## Your task
Whatever runs from the line with "- develop and maintain the operating system" to the end of the records below must be copied exactly, with nothing else included.

(The data begins)

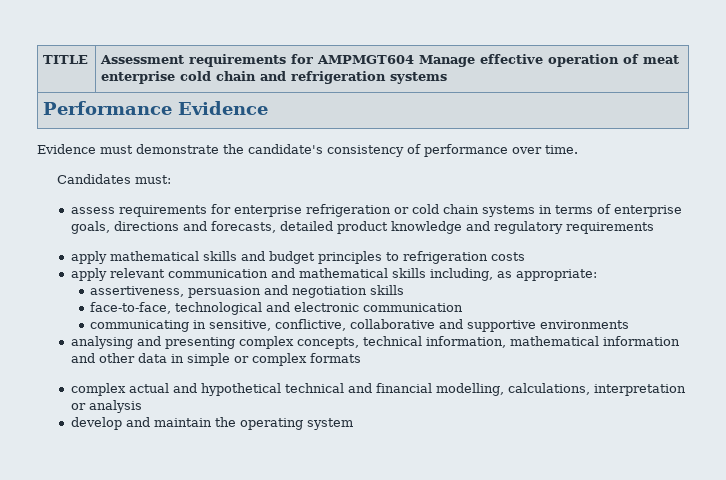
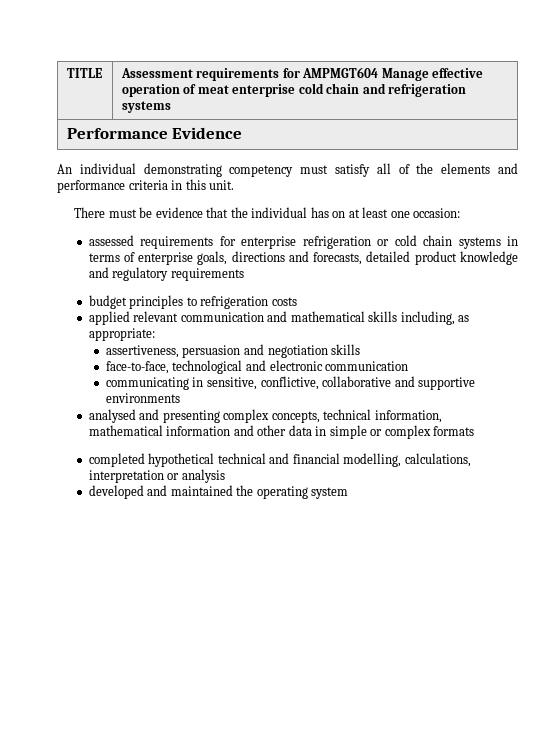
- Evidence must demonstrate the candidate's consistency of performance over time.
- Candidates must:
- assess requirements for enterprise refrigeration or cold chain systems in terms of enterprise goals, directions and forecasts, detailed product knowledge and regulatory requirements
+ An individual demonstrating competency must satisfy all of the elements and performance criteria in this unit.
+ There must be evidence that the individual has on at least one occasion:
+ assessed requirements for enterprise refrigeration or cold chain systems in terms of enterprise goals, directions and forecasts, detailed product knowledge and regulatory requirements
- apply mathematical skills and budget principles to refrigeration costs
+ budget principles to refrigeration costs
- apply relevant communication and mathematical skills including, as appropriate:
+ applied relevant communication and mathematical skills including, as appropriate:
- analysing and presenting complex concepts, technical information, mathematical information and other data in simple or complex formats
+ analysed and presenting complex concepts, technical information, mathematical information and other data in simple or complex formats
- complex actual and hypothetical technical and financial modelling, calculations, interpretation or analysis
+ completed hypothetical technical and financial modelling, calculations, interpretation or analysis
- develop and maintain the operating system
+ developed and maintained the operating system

(The data ends)

## Answer space
- develop and maintain the operating system
+ developed and maintained the operating system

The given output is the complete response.